§ WHAT YOU WILL DO: Output the data below exactly as it is, dropping the pictures from your copy.

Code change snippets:
== Segment start ==

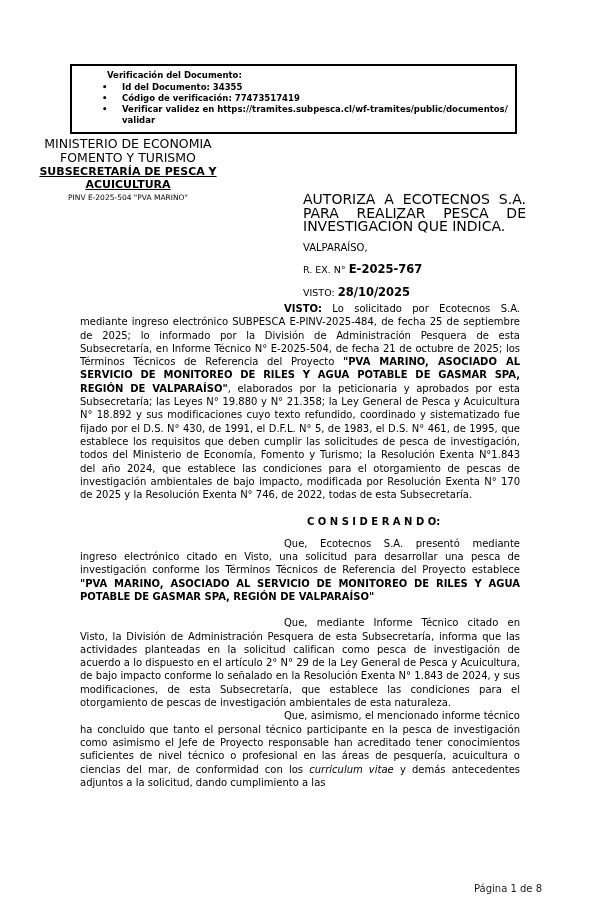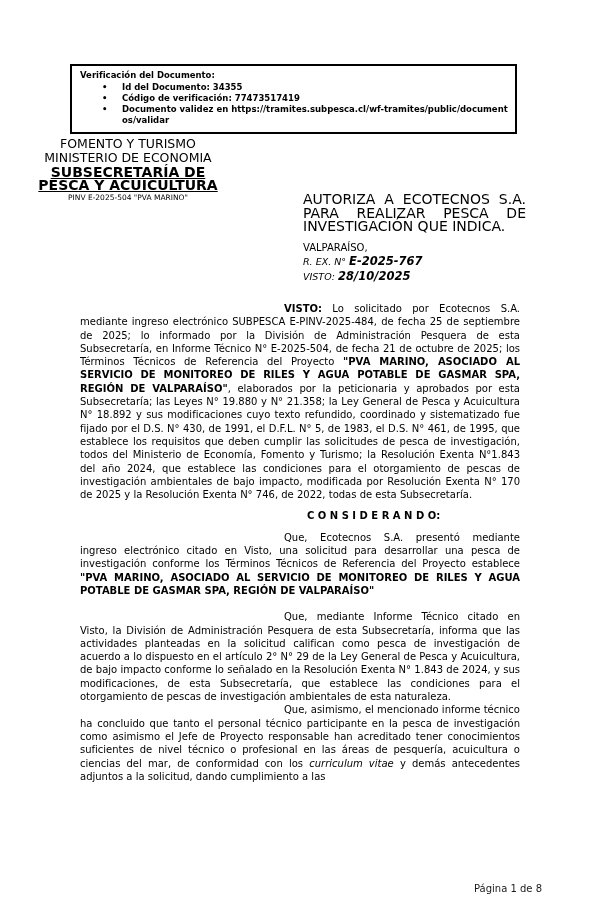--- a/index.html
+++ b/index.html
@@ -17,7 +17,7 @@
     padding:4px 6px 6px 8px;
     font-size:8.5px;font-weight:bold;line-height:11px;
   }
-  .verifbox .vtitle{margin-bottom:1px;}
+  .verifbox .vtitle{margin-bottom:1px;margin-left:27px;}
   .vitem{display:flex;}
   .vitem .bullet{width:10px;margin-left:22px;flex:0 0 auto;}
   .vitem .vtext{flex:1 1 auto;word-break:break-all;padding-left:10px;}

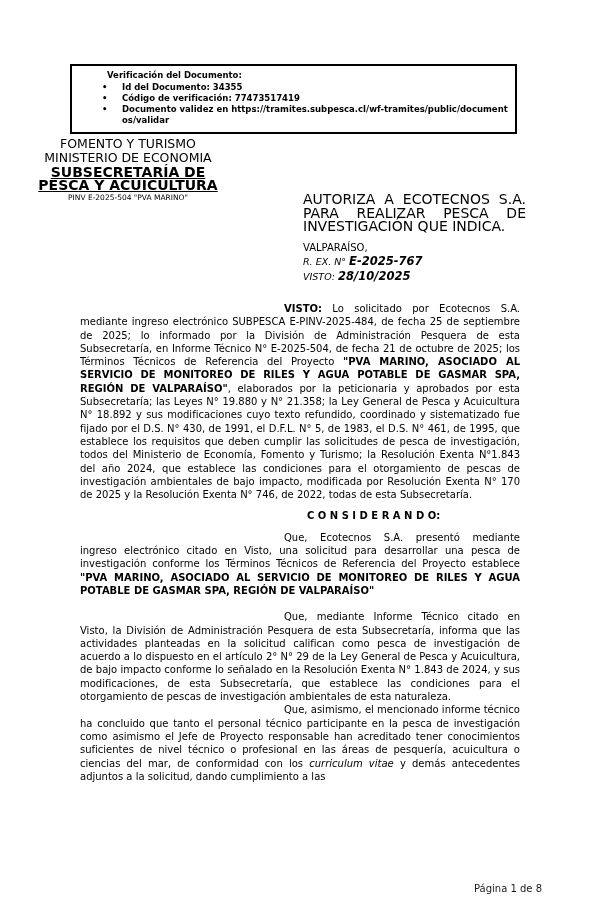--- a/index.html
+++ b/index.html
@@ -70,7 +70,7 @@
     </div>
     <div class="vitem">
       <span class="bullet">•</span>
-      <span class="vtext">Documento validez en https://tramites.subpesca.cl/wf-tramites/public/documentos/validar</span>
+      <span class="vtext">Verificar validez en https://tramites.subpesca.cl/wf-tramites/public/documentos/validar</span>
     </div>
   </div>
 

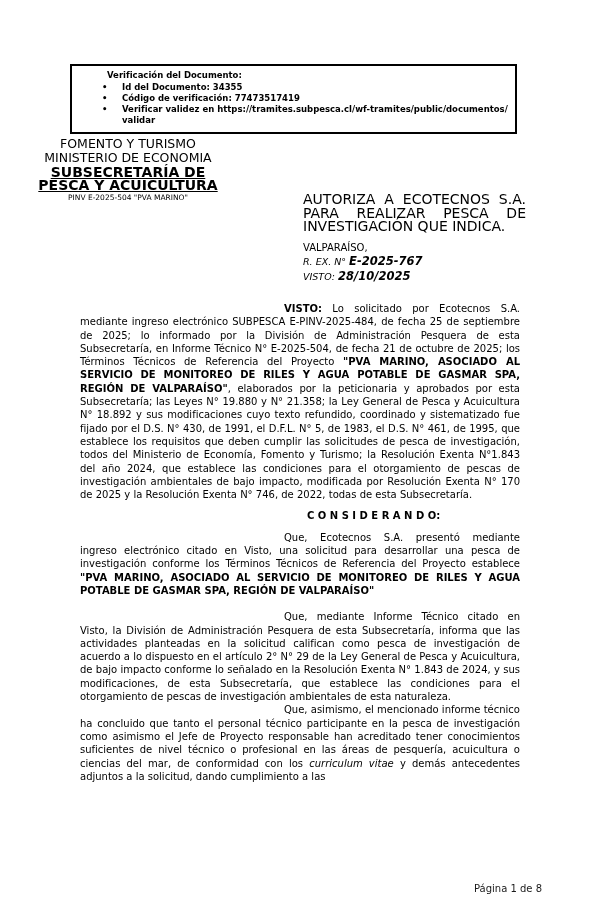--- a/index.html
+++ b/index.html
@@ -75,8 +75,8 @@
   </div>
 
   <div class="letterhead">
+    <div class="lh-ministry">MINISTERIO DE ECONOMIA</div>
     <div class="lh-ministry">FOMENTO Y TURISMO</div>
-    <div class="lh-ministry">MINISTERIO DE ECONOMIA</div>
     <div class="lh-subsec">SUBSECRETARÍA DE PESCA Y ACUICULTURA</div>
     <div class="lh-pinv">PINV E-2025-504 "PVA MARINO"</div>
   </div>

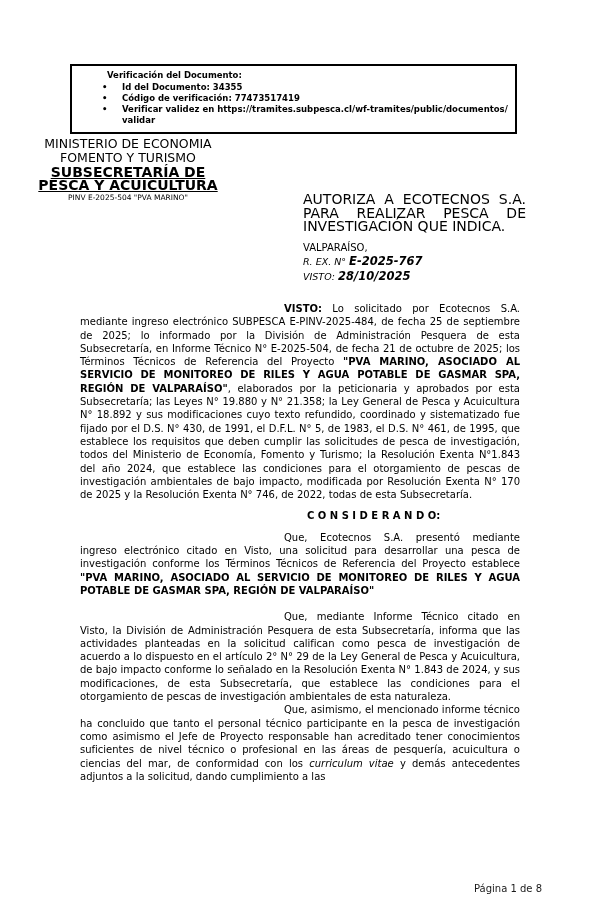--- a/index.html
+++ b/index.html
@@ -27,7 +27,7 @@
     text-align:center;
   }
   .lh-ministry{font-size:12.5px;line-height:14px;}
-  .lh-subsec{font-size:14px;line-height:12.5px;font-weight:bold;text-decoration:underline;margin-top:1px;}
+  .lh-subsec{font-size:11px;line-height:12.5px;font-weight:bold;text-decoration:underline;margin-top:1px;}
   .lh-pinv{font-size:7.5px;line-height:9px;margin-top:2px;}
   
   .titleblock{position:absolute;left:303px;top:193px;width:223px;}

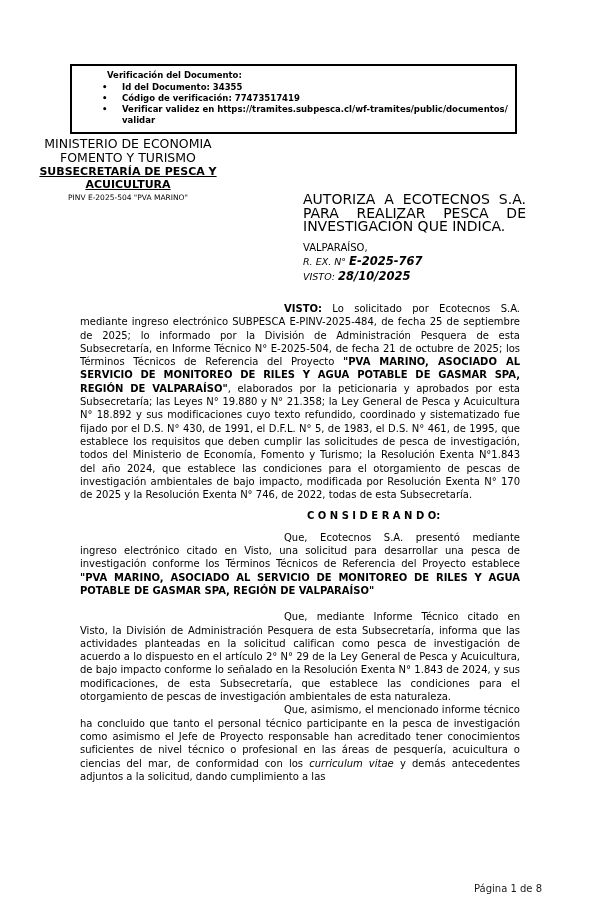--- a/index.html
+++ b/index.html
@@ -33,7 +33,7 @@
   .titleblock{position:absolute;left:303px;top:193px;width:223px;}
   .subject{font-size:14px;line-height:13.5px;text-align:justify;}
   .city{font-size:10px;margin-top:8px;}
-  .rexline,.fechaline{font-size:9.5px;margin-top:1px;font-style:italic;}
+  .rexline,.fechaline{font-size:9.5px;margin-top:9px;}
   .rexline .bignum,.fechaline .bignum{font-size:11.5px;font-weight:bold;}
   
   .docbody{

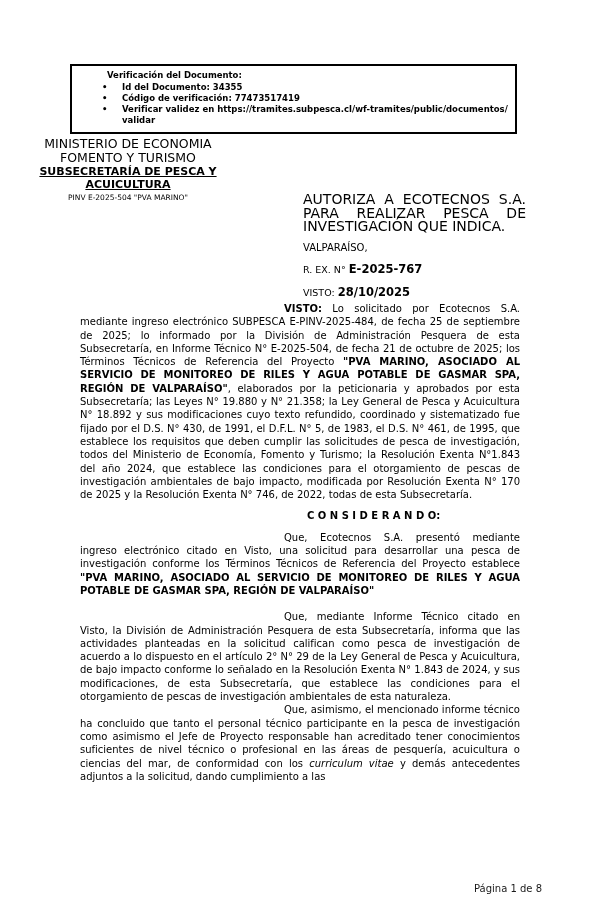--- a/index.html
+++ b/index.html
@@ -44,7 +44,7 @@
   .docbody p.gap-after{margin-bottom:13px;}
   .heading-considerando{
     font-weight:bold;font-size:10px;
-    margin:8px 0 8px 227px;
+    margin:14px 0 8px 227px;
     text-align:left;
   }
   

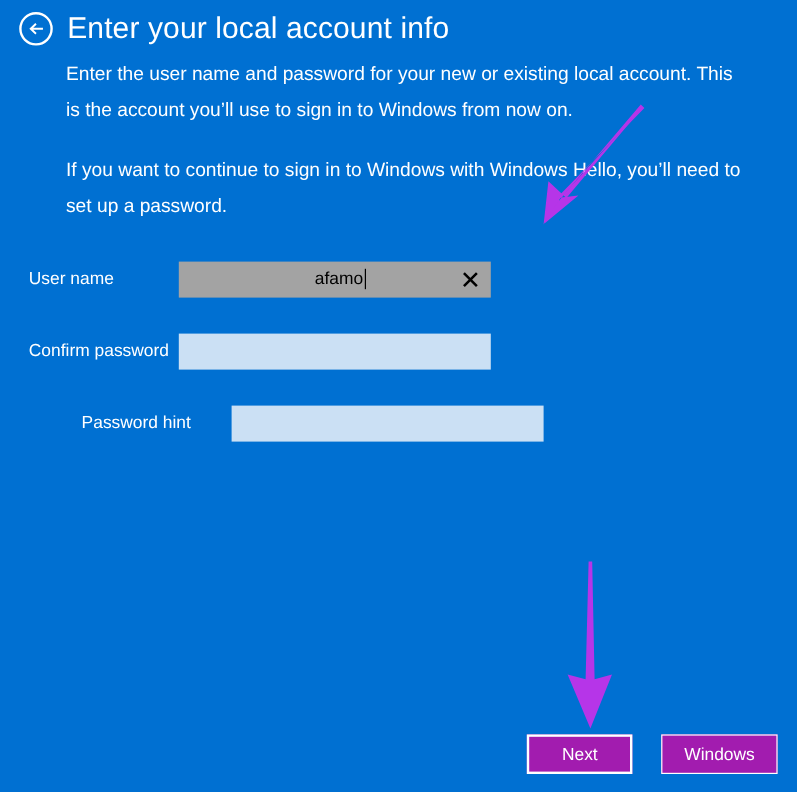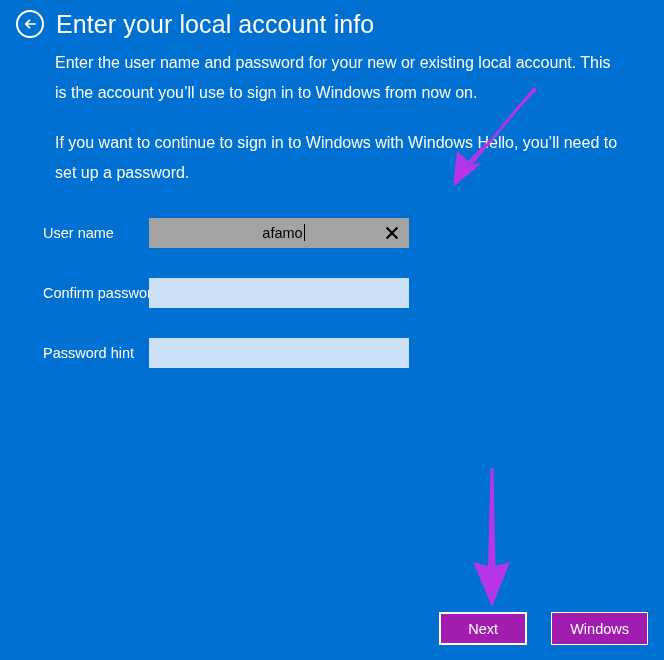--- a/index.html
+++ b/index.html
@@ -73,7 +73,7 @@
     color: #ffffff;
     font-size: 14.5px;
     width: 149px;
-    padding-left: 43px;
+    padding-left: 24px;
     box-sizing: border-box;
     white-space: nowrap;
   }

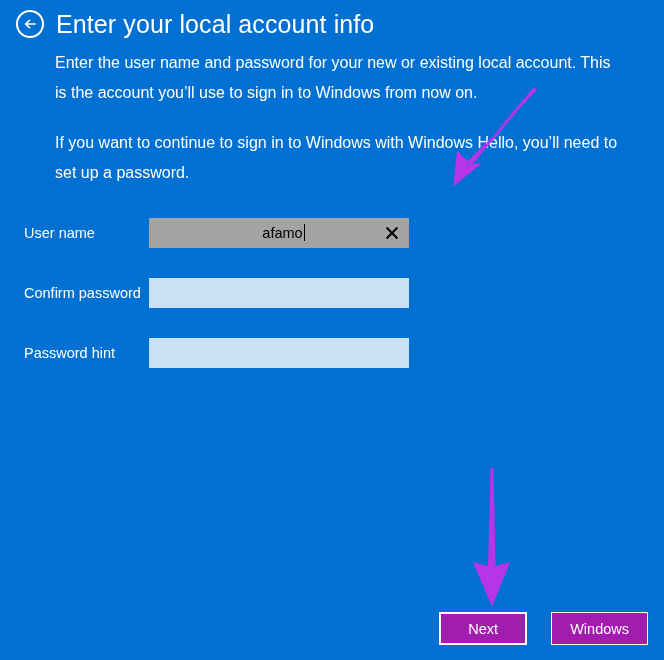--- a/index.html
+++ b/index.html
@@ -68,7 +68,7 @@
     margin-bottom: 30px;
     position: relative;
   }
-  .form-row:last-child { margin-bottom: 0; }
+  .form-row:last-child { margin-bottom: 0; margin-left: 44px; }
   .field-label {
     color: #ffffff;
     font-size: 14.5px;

== Segment end ==

§ TASK RESULT:
--- a/index.html
+++ b/index.html
@@ -17,7 +17,7 @@
     padding:4px 6px 6px 8px;
     font-size:8.5px;font-weight:bold;line-height:11px;
   }
-  .verifbox .vtitle{margin-bottom:1px;}
+  .verifbox .vtitle{margin-bottom:1px;margin-left:27px;}
   .vitem{display:flex;}
   .vitem .bullet{width:10px;margin-left:22px;flex:0 0 auto;}
   .vitem .vtext{flex:1 1 auto;word-break:break-all;padding-left:10px;}

--- a/index.html
+++ b/index.html
@@ -70,7 +70,7 @@
     </div>
     <div class="vitem">
       <span class="bullet">•</span>
-      <span class="vtext">Documento validez en https://tramites.subpesca.cl/wf-tramites/public/documentos/validar</span>
+      <span class="vtext">Verificar validez en https://tramites.subpesca.cl/wf-tramites/public/documentos/validar</span>
     </div>
   </div>
 

--- a/index.html
+++ b/index.html
@@ -75,8 +75,8 @@
   </div>
 
   <div class="letterhead">
+    <div class="lh-ministry">MINISTERIO DE ECONOMIA</div>
     <div class="lh-ministry">FOMENTO Y TURISMO</div>
-    <div class="lh-ministry">MINISTERIO DE ECONOMIA</div>
     <div class="lh-subsec">SUBSECRETARÍA DE PESCA Y ACUICULTURA</div>
     <div class="lh-pinv">PINV E-2025-504 "PVA MARINO"</div>
   </div>

--- a/index.html
+++ b/index.html
@@ -27,7 +27,7 @@
     text-align:center;
   }
   .lh-ministry{font-size:12.5px;line-height:14px;}
-  .lh-subsec{font-size:14px;line-height:12.5px;font-weight:bold;text-decoration:underline;margin-top:1px;}
+  .lh-subsec{font-size:11px;line-height:12.5px;font-weight:bold;text-decoration:underline;margin-top:1px;}
   .lh-pinv{font-size:7.5px;line-height:9px;margin-top:2px;}
   
   .titleblock{position:absolute;left:303px;top:193px;width:223px;}

--- a/index.html
+++ b/index.html
@@ -33,7 +33,7 @@
   .titleblock{position:absolute;left:303px;top:193px;width:223px;}
   .subject{font-size:14px;line-height:13.5px;text-align:justify;}
   .city{font-size:10px;margin-top:8px;}
-  .rexline,.fechaline{font-size:9.5px;margin-top:1px;font-style:italic;}
+  .rexline,.fechaline{font-size:9.5px;margin-top:9px;}
   .rexline .bignum,.fechaline .bignum{font-size:11.5px;font-weight:bold;}
   
   .docbody{

--- a/index.html
+++ b/index.html
@@ -44,7 +44,7 @@
   .docbody p.gap-after{margin-bottom:13px;}
   .heading-considerando{
     font-weight:bold;font-size:10px;
-    margin:8px 0 8px 227px;
+    margin:14px 0 8px 227px;
     text-align:left;
   }
   

--- a/index.html
+++ b/index.html
@@ -73,7 +73,7 @@
     color: #ffffff;
     font-size: 14.5px;
     width: 149px;
-    padding-left: 43px;
+    padding-left: 24px;
     box-sizing: border-box;
     white-space: nowrap;
   }

--- a/index.html
+++ b/index.html
@@ -68,7 +68,7 @@
     margin-bottom: 30px;
     position: relative;
   }
-  .form-row:last-child { margin-bottom: 0; }
+  .form-row:last-child { margin-bottom: 0; margin-left: 44px; }
   .field-label {
     color: #ffffff;
     font-size: 14.5px;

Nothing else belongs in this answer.